Clash With Titan
Ex-Crescent exec seeks to recoup millions, restore damaged reputation
KANSAS CITY, Mo. -- Former Crescent Oil president Phil Near claims that he has lost his company, his life savings and his reputation through the actions of Titan Global Holdings Inc., which acquired Crescent in January 2009. Through a lawsuit filed earlier this month in federal court in Kansas, Near alleges that Titan executives committed fraud and breached its contract and promises to him, and that they "have pilfered the Crescent Cos. of assets and cash and left Near on the hook for it all." The suit also alleges that they drove Crescent into bankruptcy.
(Click here for previous CSP Daily News coverage.)
Developer Frank P. Crivello and his business associate David Marks were named earlier this month in a suit filed by Kansas businessman Near, who also claims that Titan, which counts Crivello and Marks among its largest shareholders, failed to properly compensate him when Titan bought Crescent. Near's suit also names Titan CEO Bryan Chance, Greystone Business Credit LLC, a New York City-based lender to Titan, and Greystone's Chicago-based law firm, Goldberg, Kohn, Black, Bell, Rosenbloom & Moritz.
Richardson, Texas-based Titan is a diversified holding company with a portfolio of subsidiaries spanning consumer products, international telecommunications and energy resources and distribution.
Crescent, Independence, Kansas, distributes gasoline and operates a chain of nearly 350 convenience stores in Kansas, Oklahoma, Arkansas, Missouri, Illinois and Louisiana. In 2008, it was distributing more than 300 million gallons of fuel per year and had almost $1 billion in sales, according to the court documents, and it was one of ConocoPhillips top-five U.S. fuel distributors and one of Shell's top-10 distributors. It also distributes Valero and BP fuels.
Stephen Kravit, attorney for Titan, Crivello, Marks and Chance, recently told The Milwaukee Journal Sentinelthat Near's claims are "nonsense. This suit is grandstanding, with the purpose of shaking down my clients for money, and it will be vigorously defended."
In response, Near's attorney, Michael Pospisil of Edgar Law Firm LLC, Kansas City, Mo., told CSP Daily News that he is "shocked at [Kravit's comments]. This is anything but grandstanding. This is a pure case of fraud."
According to the court documents, Crescent in 2008 began looking for an equity partner to help fund expansion, which led Near to a meeting with Titan executives, who touted their apparent success with Blountville, Tenn.-based Appalachian Oil Co. (Appco) as an example of what Titan could do, and expressed a desire to merge Crescent and Appco.
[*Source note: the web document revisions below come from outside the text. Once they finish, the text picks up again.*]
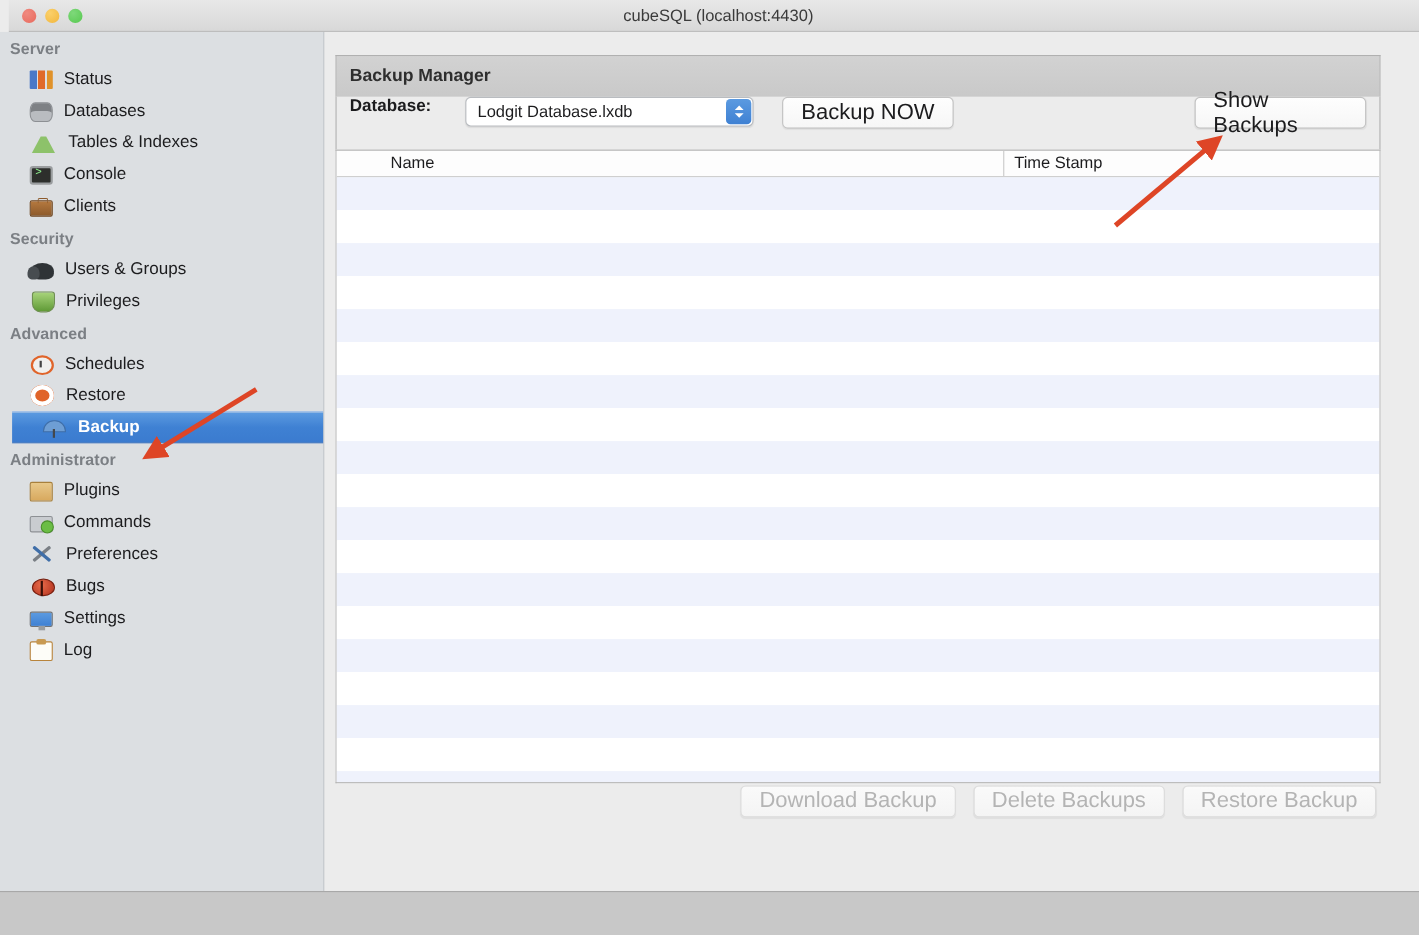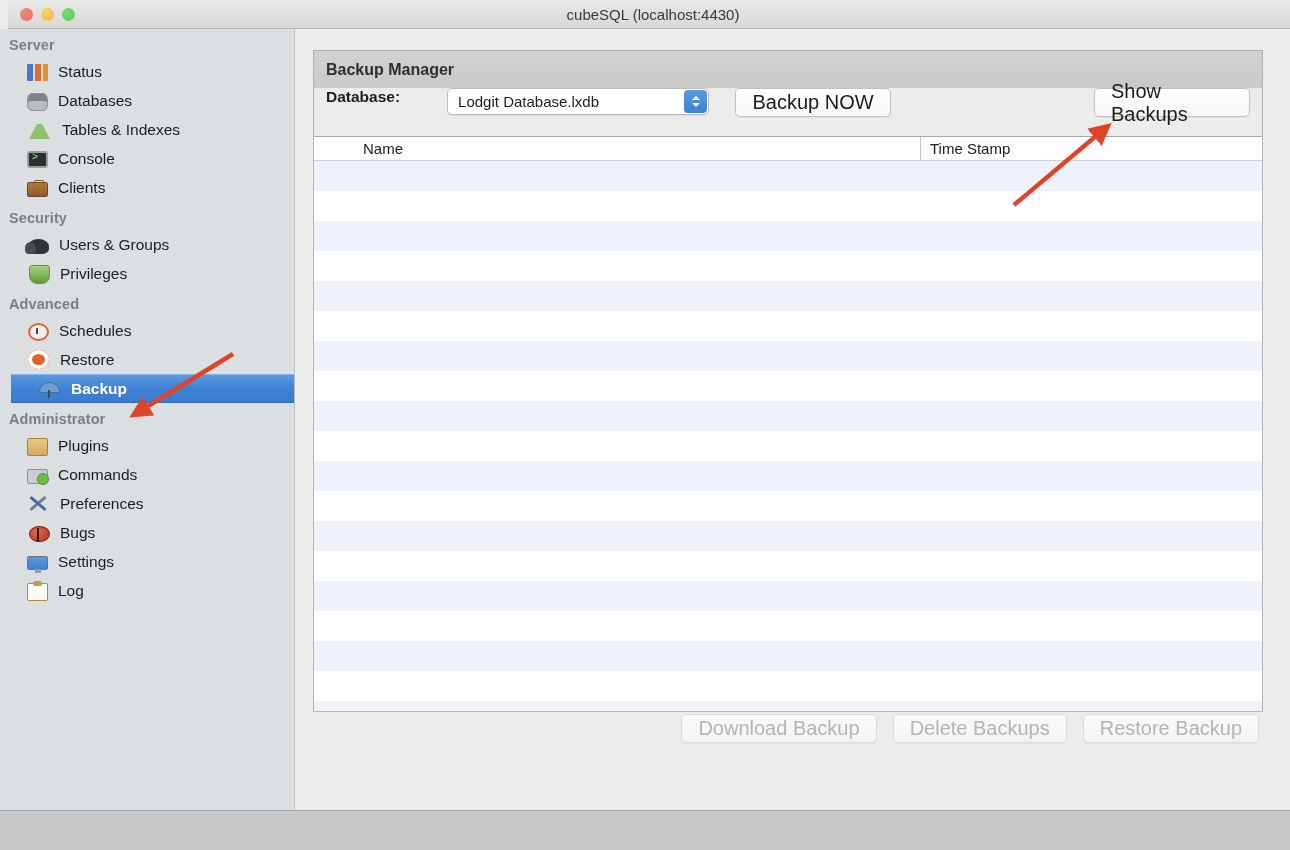--- a/index.html
+++ b/index.html
@@ -86,21 +86,21 @@
   .ic-bug { background:radial-gradient(circle at 40% 35%, #e86b4a, #b02f1c); border-radius:50%; width:17px;height:16px;margin:3px 0 0 2px; border:1px solid #7a2010;}
   .ic-bug::after{content:'';position:absolute;left:7px;top:1px;width:2px;height:14px;background:#3a1008;}
   .ic-log { background:#fdfdf8; border:1.5px solid #b8843c; border-radius:2px; height:18px;margin-top:2px;}
   .ic-log::before{content:'';position:absolute;left:5px;top:-3px;width:9px;height:5px;background:#c89a52;border-radius:2px;}
   
   #main {
     position: absolute; left: 295px; top: 29px;
     width: 995px; height: 781px; background: #ececec;
   }
   #panel {
-    position: absolute; left: 18px; top: 21px;
+    position: absolute; left: 10px; top: 21px;
     width: 950px; height: 720px;
   }
   #panel-header {
     height: 38px; background: linear-gradient(to bottom,#d2d2d2,#c9c9c9);
     border: 1px solid #b0b0b0; border-bottom: none;
     display: flex; align-items: center; padding-left: 12px;
     font-size: 16px; font-weight: bold; color: #2e2e2e;
   }
   #toolbar {
     height: 48px; background: #ececec;
@@ -108,21 +108,20 @@
     display: flex; padding: 0 12px; gap: 0;
     position: relative;
   }
   #db-label { font-size: 15.5px; font-weight: bold; color: #1c1c1e; margin-right: 31px; }
   #db-select {
     width: 262px; height: 27px;
     background: #fff; border: 1px solid #b9bcc0; border-radius: 5px;
     display: flex; align-items: center; position: relative;
     padding-left: 10px; font-size: 15px; color: #1c1c1e;
     box-shadow: 0 1px 1px rgba(0,0,0,.07);
-    margin-left: 16px;
   }
   #db-stepper {
     position: absolute; right: 1px; top: 1px; width: 23px; height: 23px;
     background: linear-gradient(to bottom,#5b9ae0,#3f81d3);
     border-radius: 4px; display: flex; flex-direction: column;
     align-items: center; justify-content: center; gap: 3px;
   }
   .chev { width: 0; height: 0; border-left: 4px solid transparent; border-right: 4px solid transparent; }
   .chev.up { border-bottom: 4px solid #fff; }
   .chev.down { border-top: 4px solid #fff; }

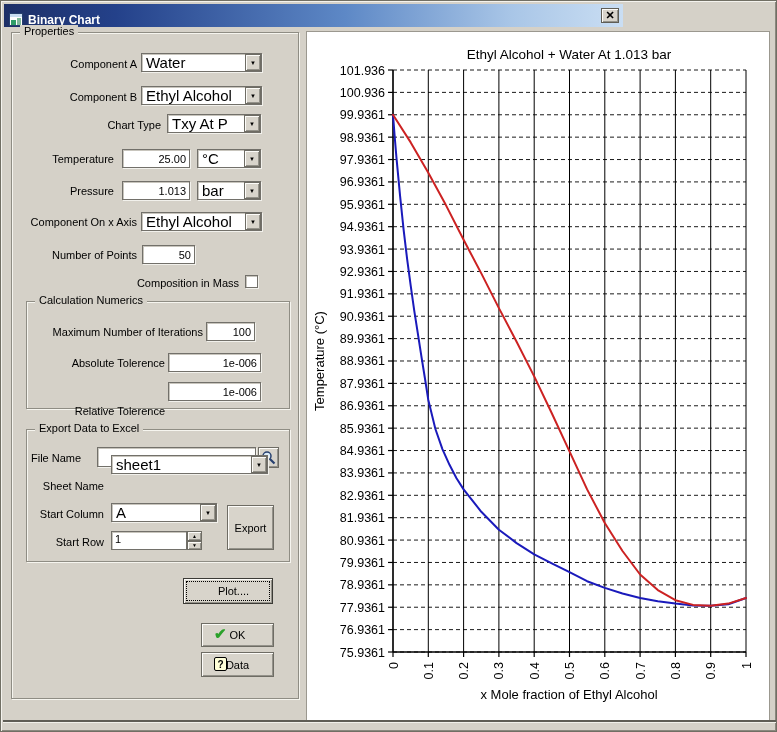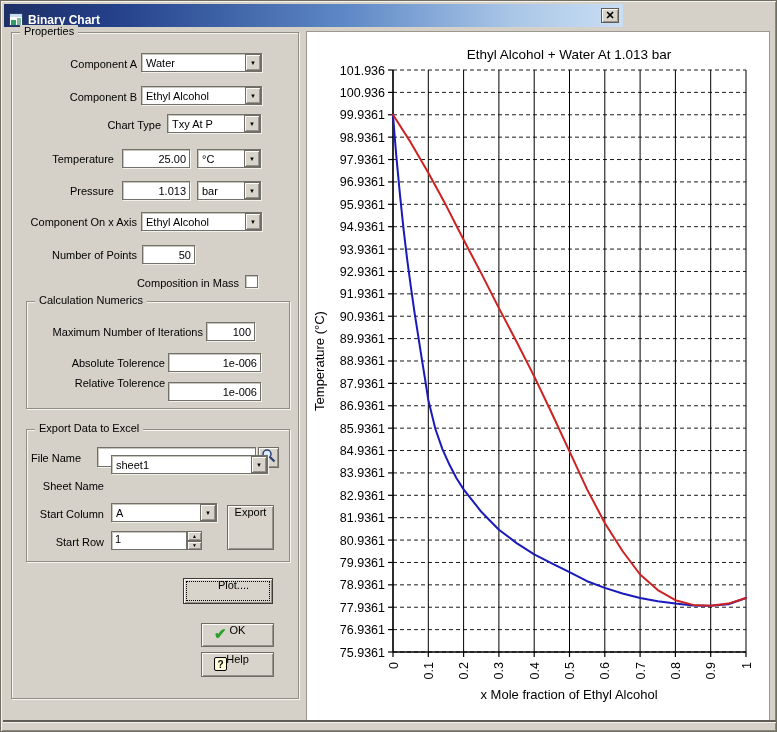--- a/index.html
+++ b/index.html
@@ -38,30 +38,30 @@
     position:absolute; background:#fff; border:1px solid #72706a;
     box-shadow: 1px 1px 0 #f2f1ec, inset 1px 1px 0 #c8c5bd;
     font-family:"Liberation Sans",sans-serif; font-size:11px; padding:0 3px; color:#000;
   }
   .edit.num { text-align:right; }
   .combo {
     position:absolute; background:#fff; border:1px solid #72706a;
     box-shadow: 1px 1px 0 #f2f1ec, inset 1px 1px 0 #c8c5bd;
     display:flex; align-items:center;
   }
-  .combo .val { flex:1; font-size:11px; padding-left:4px; white-space:nowrap; overflow:hidden; }
+  .combo .val { flex:1; font-size:15px; padding-left:4px; white-space:nowrap; overflow:hidden; }
   .drop-btn {
     width:16px; align-self:stretch; background:#d8d4cb; border:1px solid #6e6c64;
     box-shadow: inset 1px 1px 0 #fdfcf9, inset -1px -1px 0 #94928a;
     font-size:6px; color:#000; display:flex; align-items:center; justify-content:center;
   }
   .btn {
     position:absolute; background:#d8d4cb; border:1px solid #6e6c64;
     box-shadow: inset 1px 1px 0 #fdfcf9, inset -1px -1px 0 #94928a;
-    font-size:11px; color:#000; display:flex; justify-content:center;
+    font-size:11px; color:#000; display:flex; align-items:center; justify-content:center;
     cursor:default;
   }
   .btn.default-focus { outline:1px dotted #000; outline-offset:-4px; border-color:#3c3b36; }
   .checkbox {
     position:absolute; width:13px; height:13px; background:#fff; border:1px solid #72706a;
     box-shadow: 1px 1px 0 #f2f1ec, inset 1px 1px 0 #c8c5bd;
   }
   .spin { position:absolute; display:flex; }
   .spin .edit-part {
     background:#fff; border:1px solid #72706a; box-shadow:inset 1px 1px 0 #c8c5bd;
@@ -165,21 +165,21 @@
   <div class="lbl r" style="left:100px; top:276px; width:138px;">Composition in Mass</div>
   <div class="checkbox" style="left:244px; top:274px;"></div>
 
   <div class="groupbox" style="left:25px; top:300px; width:264px; height:108px;">
     <span class="legend">Calculation Numerics</span>
   </div>
   <div class="lbl r" style="left:30px; top:325px; width:172px;">Maximum Number of Iterations</div>
   <input class="edit num" style="left: 205px; top: 321px; width: 49px; height: 19px;" value="100">
   <div class="lbl r" style="left:30px; top:356px; width:134px;">Absolute Tolerence</div>
   <input class="edit num" style="left: 167px; top: 352px; width: 93px; height: 19px;" value="1e-006">
-  <div class="lbl r" style="left:30px; top:376px; width:134px;">Relative Tolerence</div>
+  <div class="lbl r" style="left:30px; top:404px; width:134px;">Relative Tolerence</div>
   <input class="edit num" style="left: 167px; top: 381px; width: 93px; height: 19px;" value="1e-006">
 
   <div class="groupbox" style="left:25px; top:428px; width:264px; height:133px;">
     <span class="legend">Export Data to Excel</span>
   </div>
   <div class="lbl" style="left:30px; top:451px; width:62px;">File Name</div>
   <input class="edit" style="left: 96px; top: 446px; width: 159px; height: 20px;" value="">
   <div class="btn" style="left:257px; top:446px; width:21px; height:21px;">
     <svg width="15" height="15">
       <circle cx="6" cy="6" r="4" fill="#dcebf7" stroke="#27406e" stroke-width="1.5"></circle>
@@ -218,21 +218,21 @@
 
   <div class="btn default-focus" style="left:182px; top:577px; width:90px; height:26px;padding-left:11px;">
     <span>Plot....</span>
   </div>
   <div class="btn" style="left:200px; top:622px; width:73px; height:24px;">
     <span class="icon-check">✔</span>
     <span>OK</span>
   </div>
   <div class="btn" style="left:200px; top:651px; width:73px; height:25px;">
     <span class="icon-help">?</span>
-    <span>Help</span>
+    <span>Data</span>
   </div>
 
   <div class="chart-panel">
     <svg id="chart-svg" width="462" height="688">
       <g id="grid-h">
           <line x1="86" y1="38" x2="439" y2="38" stroke="#000" stroke-width="0.9" stroke-dasharray="4 3"></line>
           <line x1="86" y1="60.384701479621064" x2="439" y2="60.384701479621064" stroke="#000" stroke-width="0.9" stroke-dasharray="4 3"></line>
           <line x1="86" y1="82.76716448909441" x2="439" y2="82.76716448909441" stroke="#000" stroke-width="0.9" stroke-dasharray="4 3"></line>
           <line x1="86" y1="105.15186596871548" x2="439" y2="105.15186596871548" stroke="#000" stroke-width="0.9" stroke-dasharray="4 3"></line>
           <line x1="86" y1="127.53656744833654" x2="439" y2="127.53656744833654" stroke="#000" stroke-width="0.9" stroke-dasharray="4 3"></line>

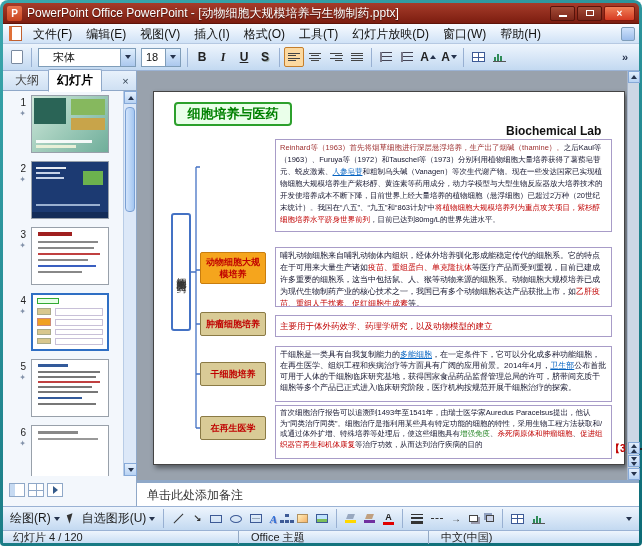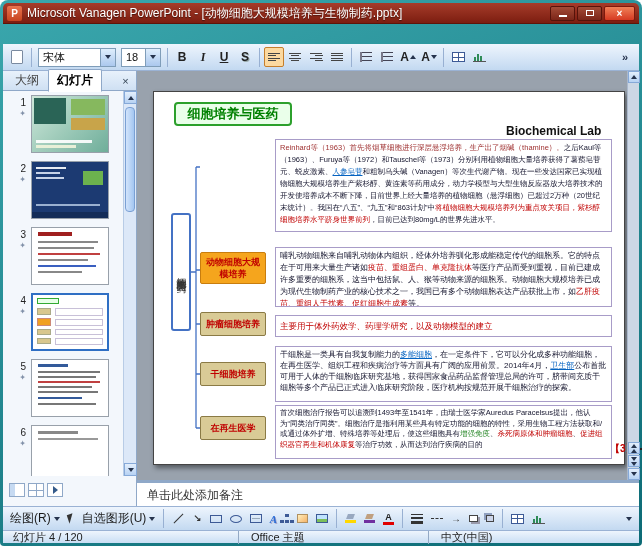--- a/index.html
+++ b/index.html
@@ -136,39 +136,52 @@
   .sb-cell2{width:190px;padding-left:12px;border-left:1px solid #93a9c5;white-space:nowrap;}
   .sb-cell3{flex:1;padding-left:12px;border-left:1px solid #93a9c5;white-space:nowrap;}
 </style>
 </head>
 <body>
 
 <div class="window">
 
   <div class="titlebar">
     <div class="ppt-icon">P</div>
-    <div class="title-text">Microsoft Vanagen PowerPoint - [动物细胞大规模培养与生物制药.pptx]</div>
+    <div class="title-text">PowerPoint Office PowerPoint - [动物细胞大规模培养与生物制药.pptx]</div>
     <div class="win-controls">
       <div class="win-btn min">
           <span class="glyph-min"></span>
         </div>
       <div class="win-btn max">
           <span class="glyph-max"></span>
         </div>
       <div class="win-btn close">×</div>
     </div>
   </div>
 
+  <div class="menubar">
+    <div class="menu-doc-icon"></div>
+    <span class="menu-item">文件(F)</span>
+    <span class="menu-item">编辑(E)</span>
+    <span class="menu-item">视图(V)</span>
+    <span class="menu-item">插入(I)</span>
+    <span class="menu-item">格式(O)</span>
+    <span class="menu-item">工具(T)</span>
+    <span class="menu-item">幻灯片放映(D)</span>
+    <span class="menu-item">窗口(W)</span>
+    <span class="menu-item">帮助(H)</span>
+    <div class="menu-right-icon"></div>
+  </div>
 
   <div class="toolbar">
     <div class="tb-btn">
         <div class="pg"></div>
       </div>
     <div class="tb-sep"></div>
-    <div class="combo" style="width:78px;">
+    <div class="combo" style="width:98px;padding-left:10px;">
       <span class="ct">宋体</span>
       <span class="ca">
           <span class="tri-d"></span>
         </span>
     </div>
     <div class="combo" style="width:40px;">
       <span class="ct">18</span>
       <span class="ca">
           <span class="tri-d"></span>
         </span>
But the "defendants lied, cheated and stole from Near," the court documents say. The "defendants made false promises to Near about their ability to fund the purchase of Crescent and their willingness and ability to fund future operation of Crescent, so as to allow it to expand even further. They promised Near valuable stock, funding of operations, employment and...the extinguishment of Near's personal guarantees, including the guarantee of a $35 million loan, issued by M&I Bank, in exchange for his ownership of Crescent. None of the promises made by [the] defendants were fulfilled. Near has yet to receive anything of value for his ownership interest in Crescent."
Pospisil said that Titan's "mantra seems to be that they borrow from Peter to pay Paul. They'll take money from one corporation, drain it, put it into another corporation, drain it (and so on], which is what they did with Crescent. They did the same thing with Appco."
Crescent filed for Chapter 11 bankruptcy protection on Feb. 7, 2009. In April, the oil company was operating under the guidance of Titan after president Near and executive vice president Jon Viets were asked to resign. Crescent was "hemorrhaging losses in the millions of dollars" before Titan acquired it, Kravit told the newspaper.
Chance has been serving as president of Crescent since March 31, and the Kansas district of U.S. Bankruptcy Court authorized auctioning "substantially all of the debtor's assets" on April 2. Bankruptcy Judge Robert Berger ordered the sale of Crescent's assets, initially on June 1, but that date was later dropped and a new date has yet to be arranged.
Appco, which was purchased by Titan in September 2007, filed for bankruptcy protection on February 9. In late April, a Tennessee bankruptcy judge put that company in the hands of an outside chief restructuring officer, NRC Realty Advisors' Andy Weber, beginning the process of giving NRC the authority to sell the company and its 58 c-stores in Tennessee and Kentucky.
(Click here for previous CSP Daily News coverage.)
Pospisil said that they are "very confident in the lawsuit." He added, "Our expectations are to get what was bargained for and to recoup the millions of dollars that were laid his feet in terms of liability by the actions of the defendants.